What’s the most powerful action CEOs can take to improve profitability? Increase sales? Reduce fixed or variable costs? Cut down on expenses?

While changes in these areas can improve margins, pricing has the biggest impact on EBIT for B2C and B2B companies. Despite whatever you may believe about competition and demand pressures, I tell CEOs that with the right data-driven approach to pricing, they can protect and grow customer share of wallet, optimize product portfolios and drive sales across channels. These outcomes are especially critical today.

Profits under pressure

The ongoing effects of the pandemic, the war in Ukraine and supply chain disruptions have all contributed to high inflation, with record-breaking rates in some regions. The Producer Price Index in the United States rose 8.5% from September 2021 to September 2022—a dramatic jump in the cost of producing goods. Amid such uncertainty, consumer sentiment and purchasing behaviors are not only shifting, in some cases people and companies are spending more. Which can be paradoxical, as people make trade-offs to reconcile their own values with practical realities.

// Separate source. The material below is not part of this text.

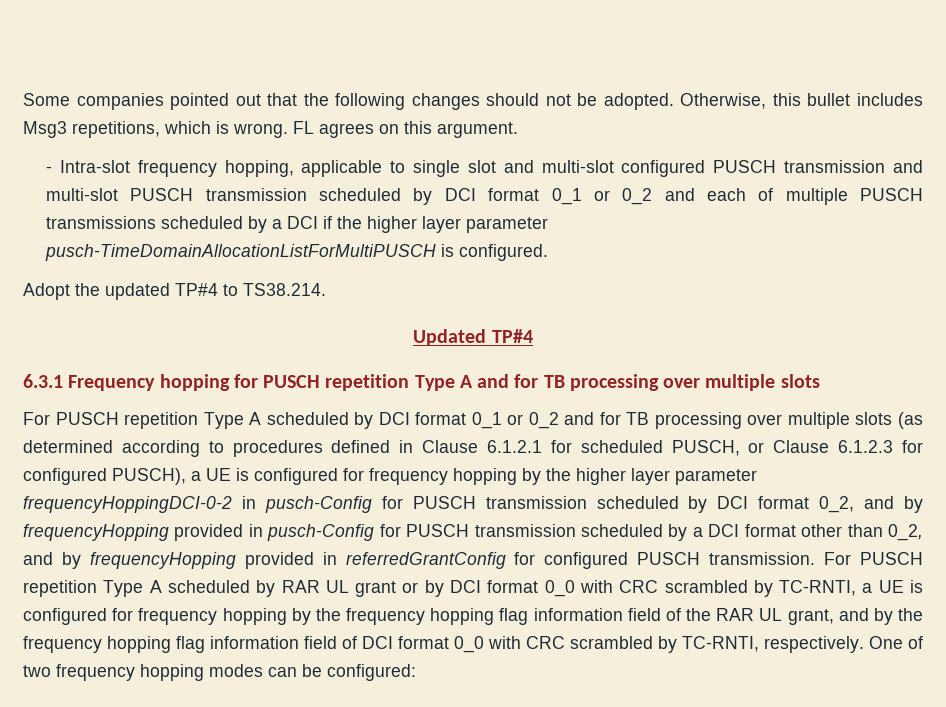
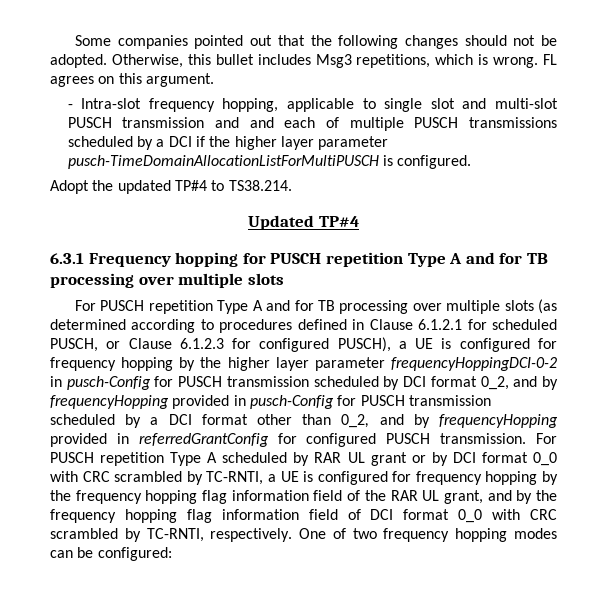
- - Intra-slot frequency hopping, applicable to single slot and multi-slot configured PUSCH transmission and multi-slot PUSCH transmission scheduled by DCI format 0_1 or 0_2 and each of multiple PUSCH transmissions scheduled by a DCI if the higher layer parameter pusch-TimeDomainAllocationListForMultiPUSCH is configured.
+ - Intra-slot frequency hopping, applicable to single slot and multi-slot PUSCH transmission and and each of multiple PUSCH transmissions scheduled by a DCI if the higher layer parameter pusch-TimeDomainAllocationListForMultiPUSCH is configured.
- For PUSCH repetition Type A scheduled by DCI format 0_1 or 0_2 and for TB processing over multiple slots (as determined according to procedures defined in Clause 6.1.2.1 for scheduled PUSCH, or Clause 6.1.2.3 for configured PUSCH), a UE is configured for frequency hopping by the higher layer parameter frequencyHoppingDCI-0-2 in pusch-Config for PUSCH transmission scheduled by DCI format 0_2, and by frequencyHopping provided in pusch-Config for PUSCH transmission scheduled by a DCI format other than 0_2, and by frequencyHopping provided in referredGrantConfig for configured PUSCH transmission.
+ For PUSCH repetition Type A and for TB processing over multiple slots (as determined according to procedures defined in Clause 6.1.2.1 for scheduled PUSCH, or Clause 6.1.2.3 for configured PUSCH), a UE is configured for frequency hopping by the higher layer parameter frequencyHoppingDCI-0-2 in pusch-Config for PUSCH transmission scheduled by DCI format 0_2, and by frequencyHopping provided in pusch-Config for PUSCH transmission scheduled by a DCI format other than 0_2, and by frequencyHopping provided in referredGrantConfig for configured PUSCH transmission.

In response to tight margins and unclear demand signals, 73% of executives are already implementing or planning cost transformation initiatives. But cost initiatives alone won’t solve for consumer spending shifts from non-essentials or premium brands to mid-tier or budget brands.1 You must assess pricing related to product value within the overall commercial offer context, which is key to minimizing erosion while expanding margins.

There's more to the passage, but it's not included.